My private suspicion is that young Pennock is already repentant, and is pulling hard at his mother’s leading-strings; for I was with Mellicent the other day when we met the lad face to face on the street. Mellicent smiled and nodded casually, but Pennock—he turned all colors of the rainbow with terror, pleading, apology, and assumed indifference all racing each other across his face. Dear, dear, but he was a sight!
There is, too, another feature in the case. It seems that a new family by the name of Gaylord have come to town and opened up the old Gaylord mansion. Gaylord is a son of old Peter Gaylord, and is a millionaire. They are making quite a splurge in the way of balls and liveried servants, and motor cars, and the town is agog with it all. There are young people in the family, and especially there is a girl, Miss Pearl, whom, report says, the Pennocks have selected as being a suitable mate for Carl. At all events the Pennocks and the Gaylords have struck up a furious friendship, and the young people of both families are in the forefront of innumerable social affairs—in most of which Mellicent is left out.
So now you have it—the whole story.
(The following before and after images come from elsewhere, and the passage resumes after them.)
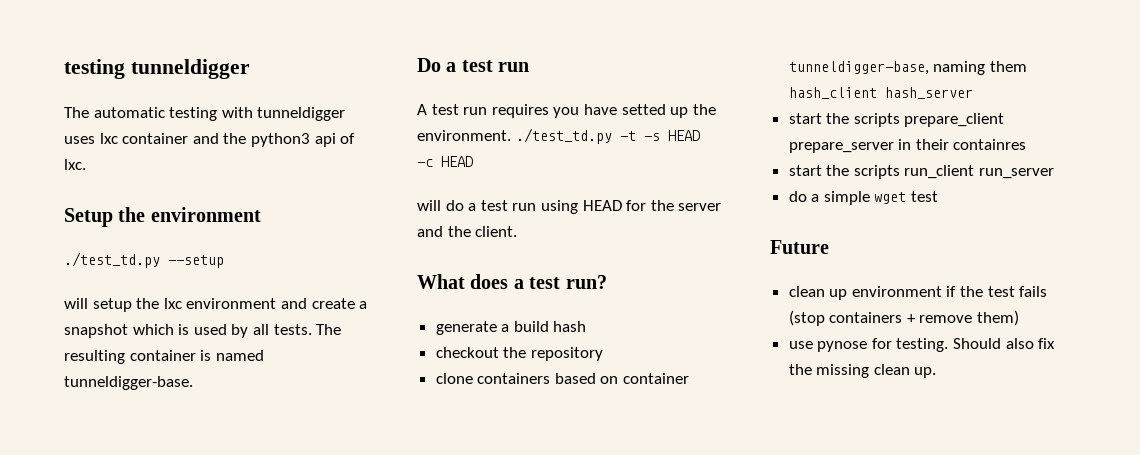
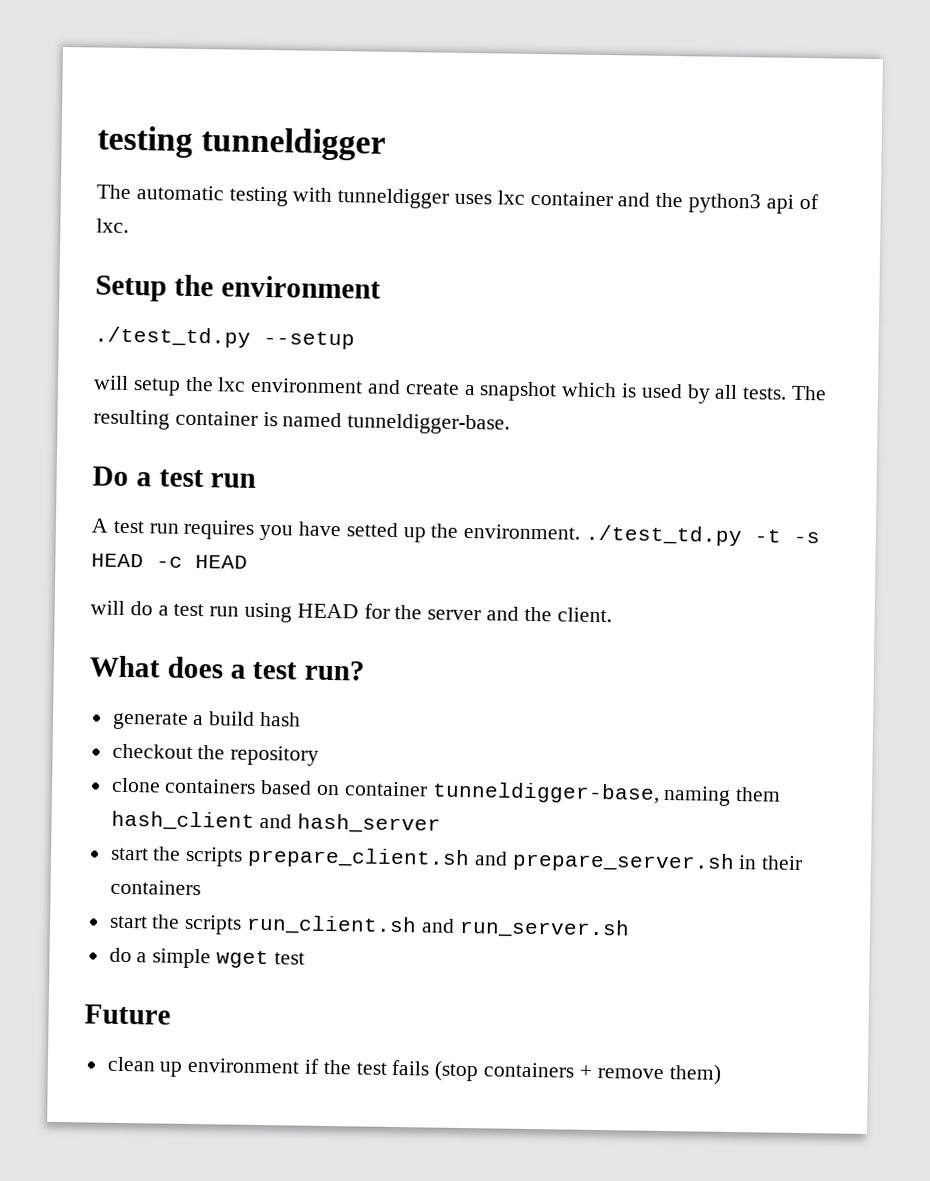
(877, 93) none -> [259,813,293,829] and
[904,113,1005,127] [788,142,894,153] prepare_client prepare_server -> [247,846,735,874] prepare_client.sh and prepare_server.sh
[953,139,1027,150] [788,165,1055,179] containres // start the scripts run_client run_server -> [109,879,201,896] [108,914,630,939] containers // start the scripts run_client.sh and run_server.sh
[788,338,1056,352] [788,364,937,378] // use pynose for testing. Should also fix the missing clean up. -> (721, 1074) none

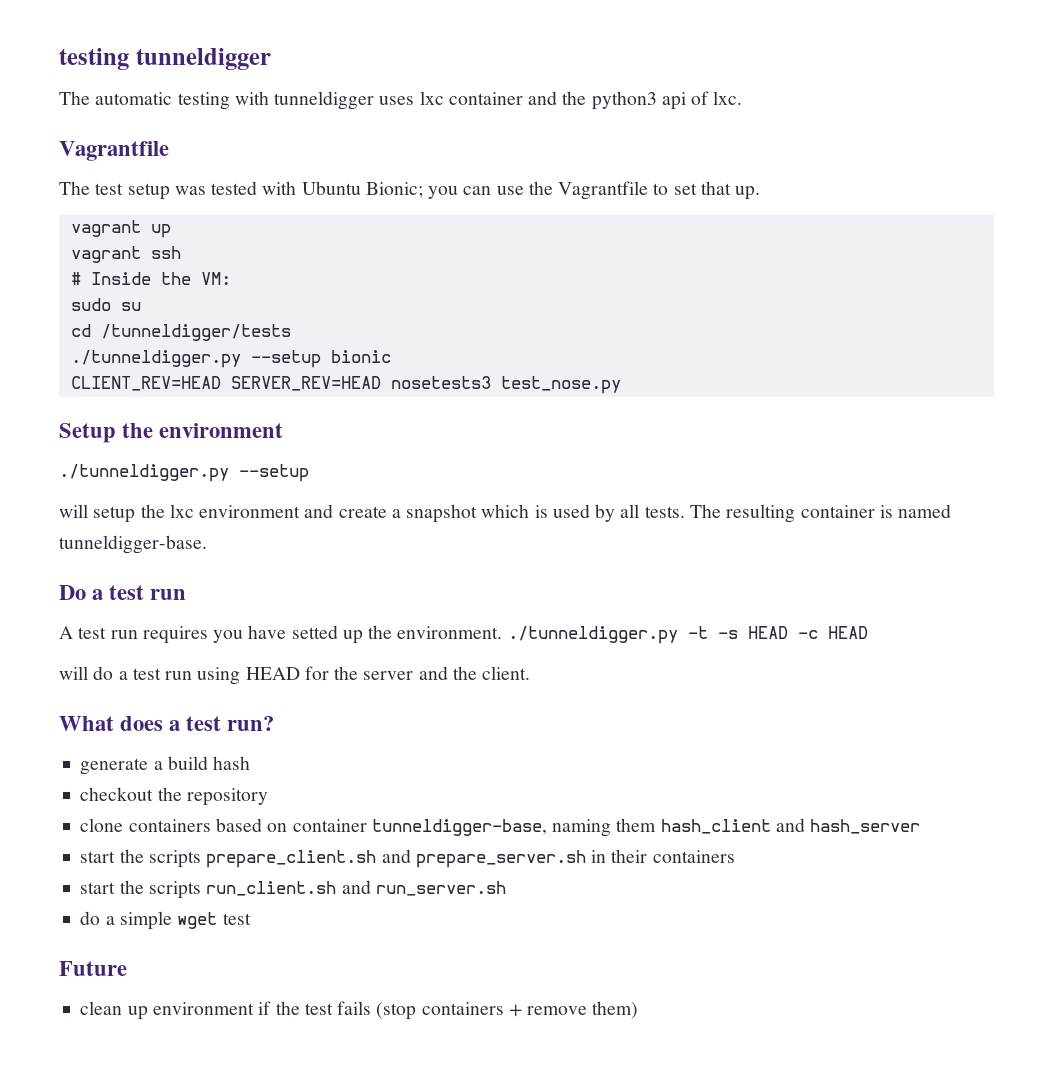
(129, 225) none -> [59,141,169,161] [59,181,761,200] [70,220,171,238] [70,246,181,263] [70,272,231,285] [70,298,141,311] [70,324,291,341] [70,350,391,368] [70,376,621,394] // Vagrantfile // The test setup was tested with Ubuntu Bionic; you can use the Vagrantfile to set that up. // vagrant up // vagrant ssh // # Inside the VM: // sudo su // cd /tunneldigger/tests // ./tunneldigger.py --setup bionic // CLIENT_REV=HEAD SERVER_REV=HEAD nosetests3 test_nose.py
[94,326,251,348] ./test_td.py -> [59,464,229,482] ./tunneldigger.py
[585,524,743,547] ./test_td.py -> [507,626,678,644] ./tunneldigger.py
And next month comes to Mellicent’s father one hundred thousand dollars. Do you wonder I say the plot thickens?
As for myself—you should see me! I eat whatever I like. (The man who says health biscuit to me now gets knocked down—and I’ve got the strength to do it, too!) I can walk miles and not know it. I’ve gained twenty pounds, and I’m having the time of my life. I’m even enjoying being a genealogist—a little. I’ve about exhausted the resources of Hillerton, and have begun to make trips to the neighboring towns. I can even spend an afternoon in an old cemetery copying dates from moss-grown gravestones, and not entirely lose my appetite for dinner—I mean, supper. I was even congratulating myself that I was really quite a genealogist when, the other day, I met the real thing. Heavens, Ned, that man had fourteen thousand four hundred and seventy-two dates at his tongue’s end, and he said them all over to me. He knows the name of every Blake (he was a Blake) back to the year one, how many children they had (and they had some families then, let me tell you!), and when they all died, and why. I met him one morning in a cemetery. I was hunting for a certain stone and I asked him a question. Heavens! It was like setting a match to one of those Fourth-of-July flower-pot sky-rocket affairs. That question was the match that set him going, and thereafter he was a gushing geyser of names and dates. I never heard anything like it.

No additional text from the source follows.